# [Work instruction]
Please copy every line below that contains the string "spacing".
** Material for the task follows **
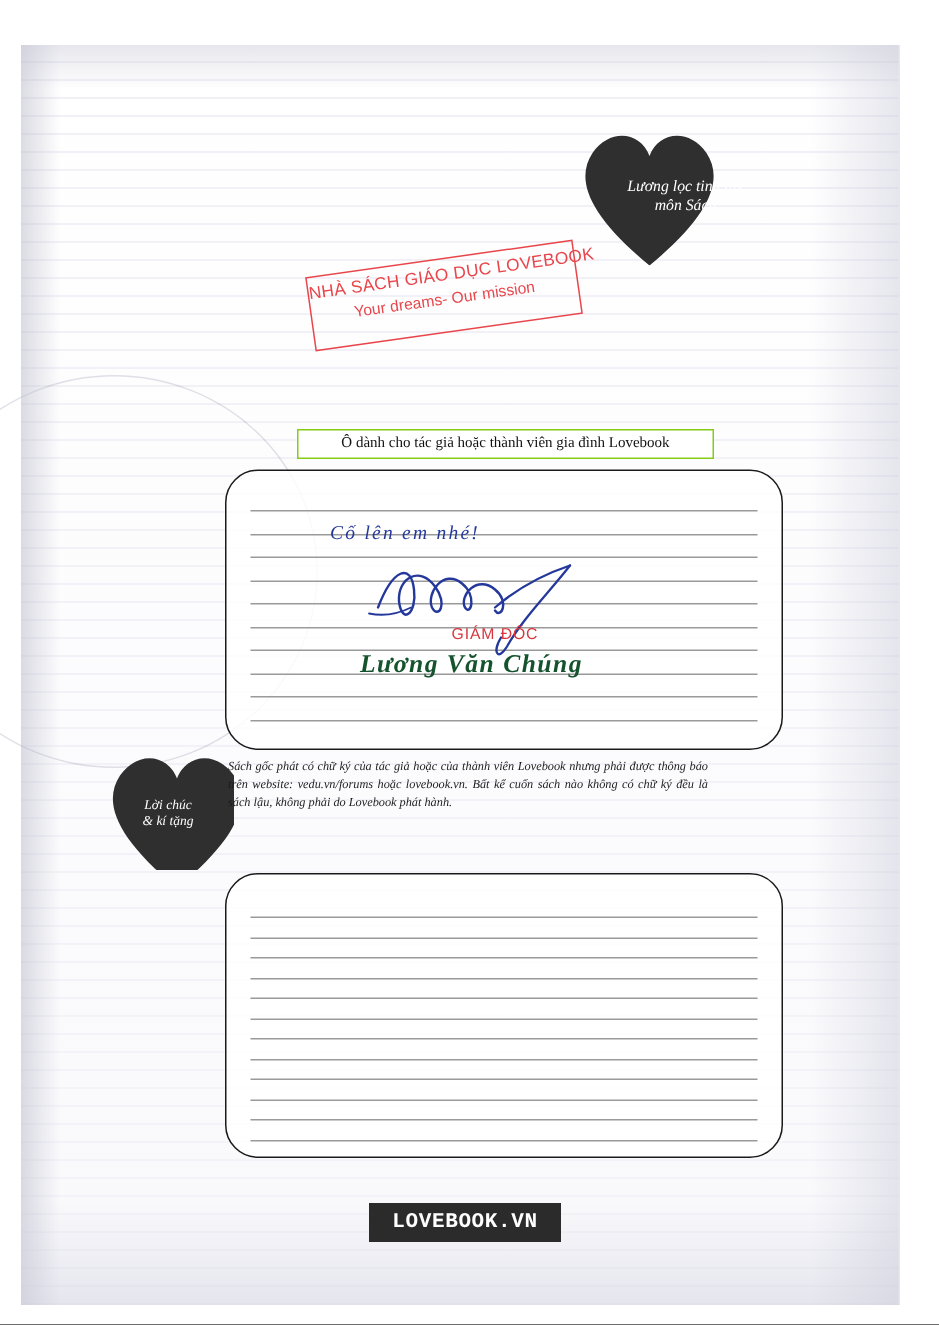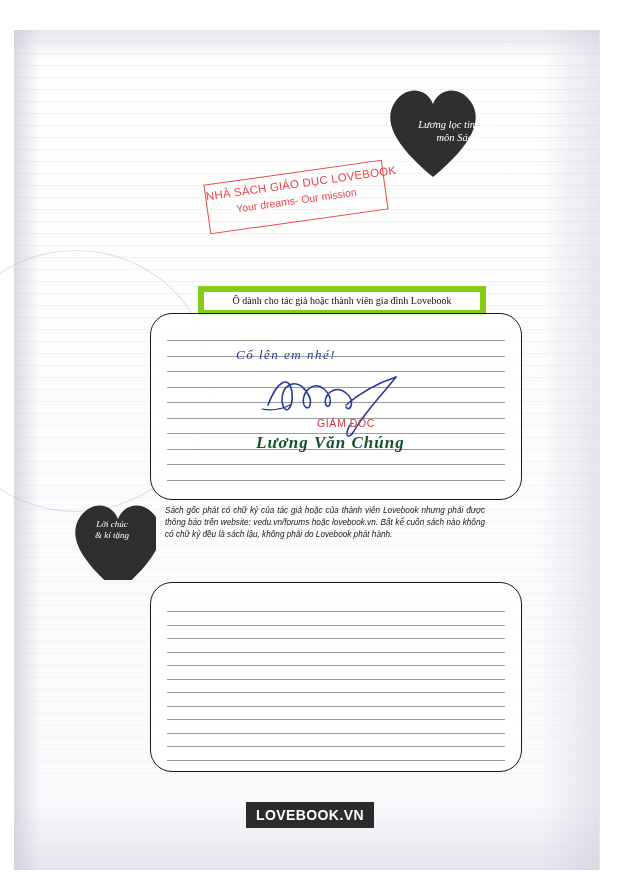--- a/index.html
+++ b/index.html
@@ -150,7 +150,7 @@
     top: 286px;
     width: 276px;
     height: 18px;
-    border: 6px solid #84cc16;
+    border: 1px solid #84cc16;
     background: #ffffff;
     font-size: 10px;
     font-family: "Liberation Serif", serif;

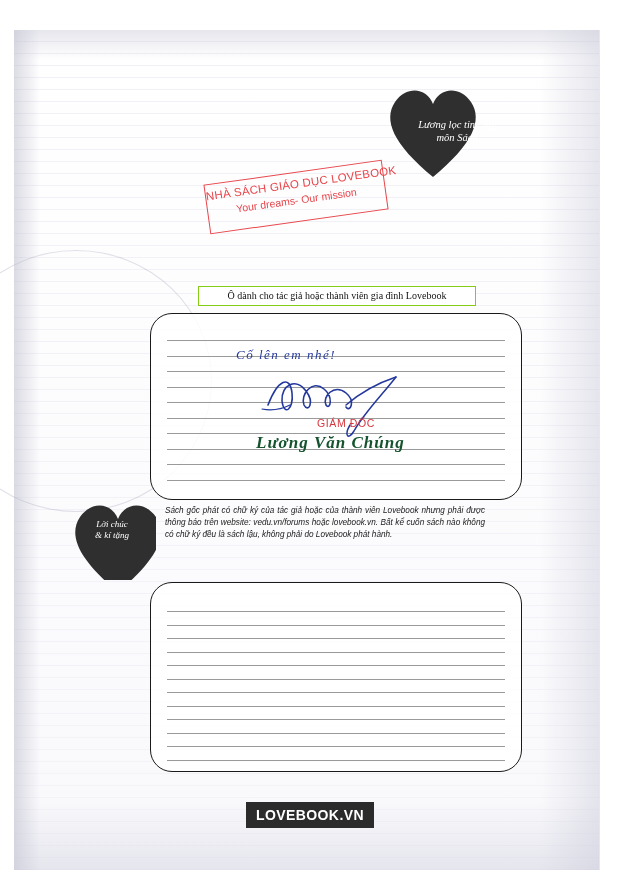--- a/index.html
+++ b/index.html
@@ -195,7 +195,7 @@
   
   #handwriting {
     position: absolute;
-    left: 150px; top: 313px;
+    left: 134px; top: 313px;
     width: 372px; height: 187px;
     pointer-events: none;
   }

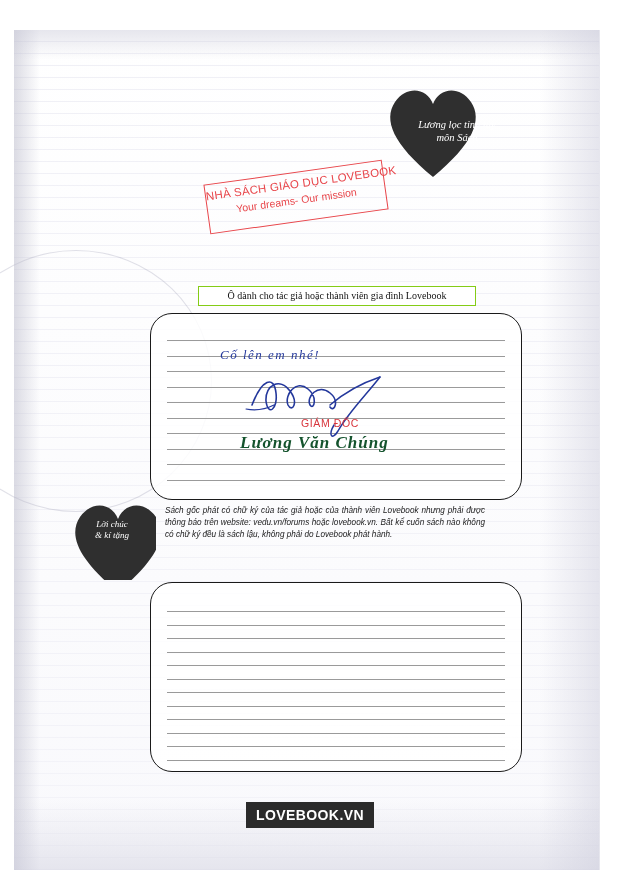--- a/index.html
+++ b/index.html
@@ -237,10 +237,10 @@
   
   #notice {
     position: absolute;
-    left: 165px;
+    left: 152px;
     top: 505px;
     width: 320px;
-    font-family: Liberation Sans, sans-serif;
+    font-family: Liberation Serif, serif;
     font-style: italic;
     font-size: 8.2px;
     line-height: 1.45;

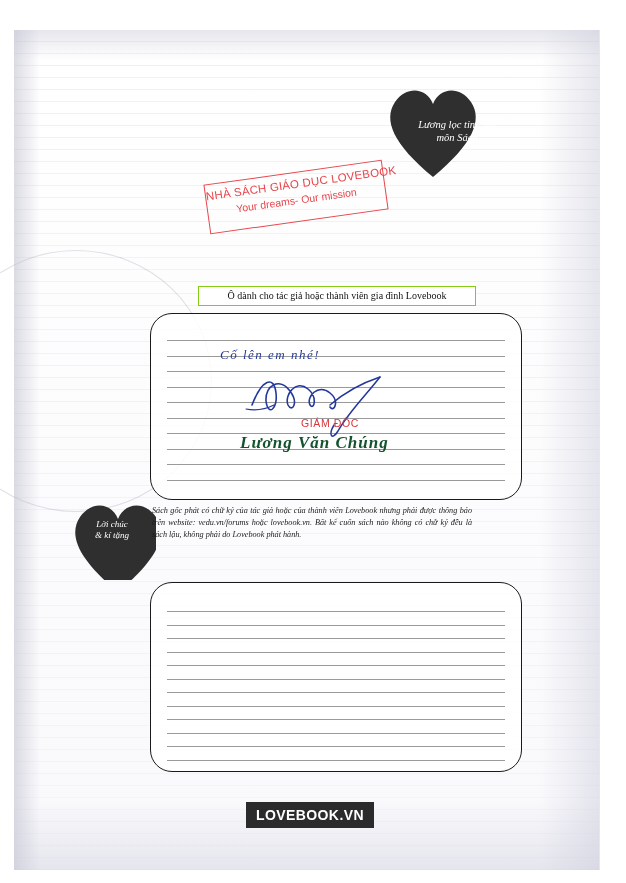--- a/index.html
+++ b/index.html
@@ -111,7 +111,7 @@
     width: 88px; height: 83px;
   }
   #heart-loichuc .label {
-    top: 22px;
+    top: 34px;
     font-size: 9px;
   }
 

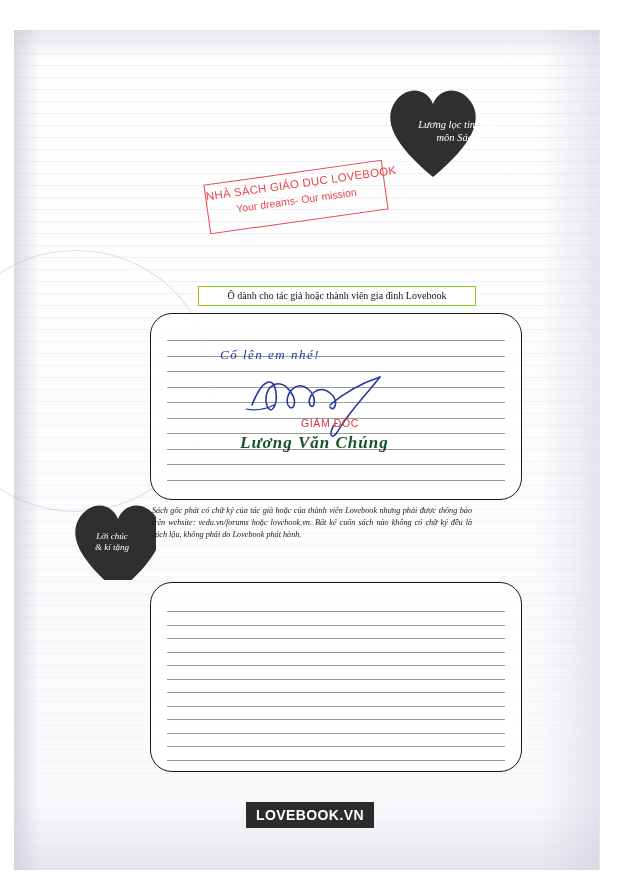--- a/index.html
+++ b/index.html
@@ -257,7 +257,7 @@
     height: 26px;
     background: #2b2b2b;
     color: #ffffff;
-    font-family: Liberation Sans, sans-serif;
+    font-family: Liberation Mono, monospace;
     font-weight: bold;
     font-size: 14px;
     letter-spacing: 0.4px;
** End of Material for the task **
** Material for the task follows **
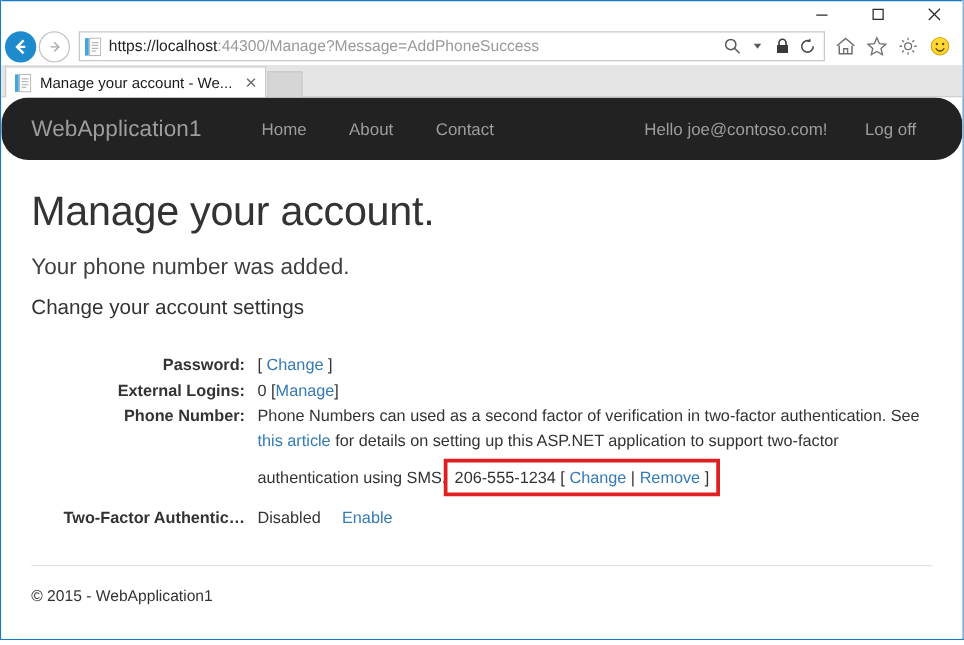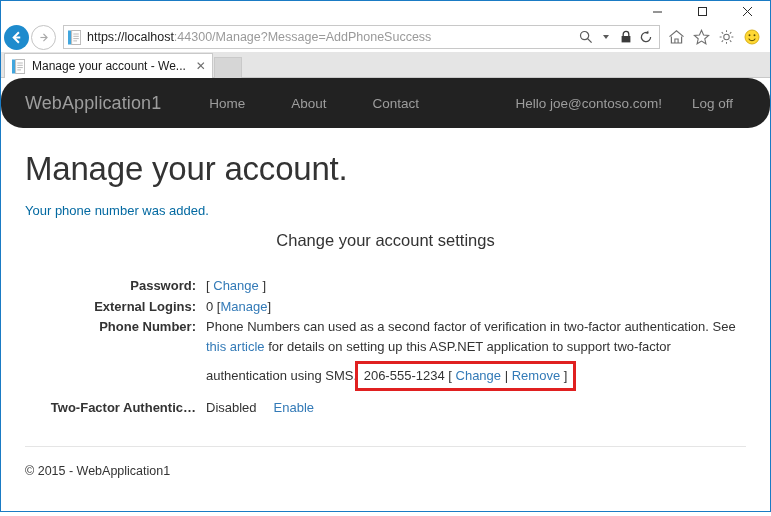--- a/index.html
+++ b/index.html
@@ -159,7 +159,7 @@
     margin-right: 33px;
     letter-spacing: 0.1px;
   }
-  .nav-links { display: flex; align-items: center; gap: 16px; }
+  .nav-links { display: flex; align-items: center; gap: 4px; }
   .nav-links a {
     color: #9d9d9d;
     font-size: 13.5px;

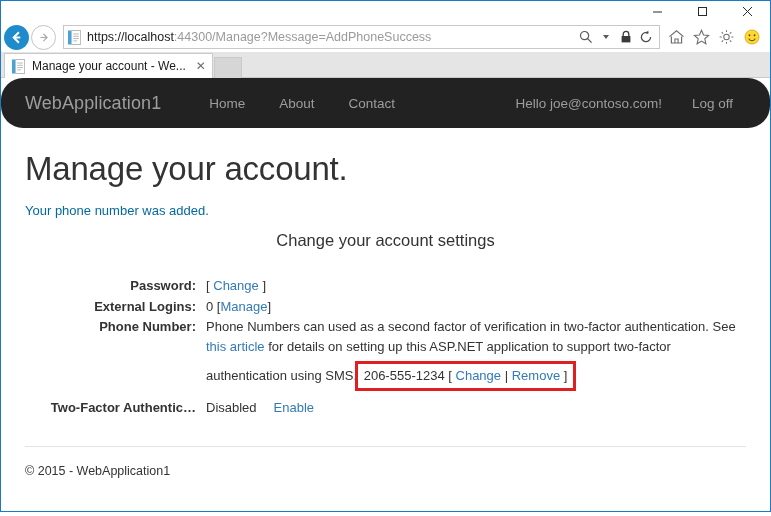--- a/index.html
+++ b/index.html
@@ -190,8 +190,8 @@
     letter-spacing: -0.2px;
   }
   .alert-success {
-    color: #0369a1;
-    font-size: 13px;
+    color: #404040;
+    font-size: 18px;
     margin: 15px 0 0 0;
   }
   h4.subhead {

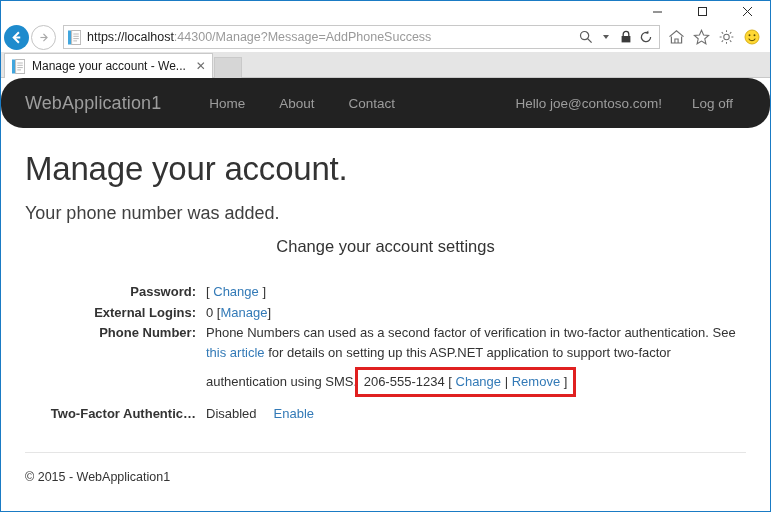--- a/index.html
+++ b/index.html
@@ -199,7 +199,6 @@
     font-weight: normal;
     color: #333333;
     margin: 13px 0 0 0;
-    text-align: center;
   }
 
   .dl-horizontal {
** End of Material for the task **
# [Solution for this exercise]
     letter-spacing: 0.4px;
     letter-spacing: 0.1px;
     letter-spacing: -0.2px;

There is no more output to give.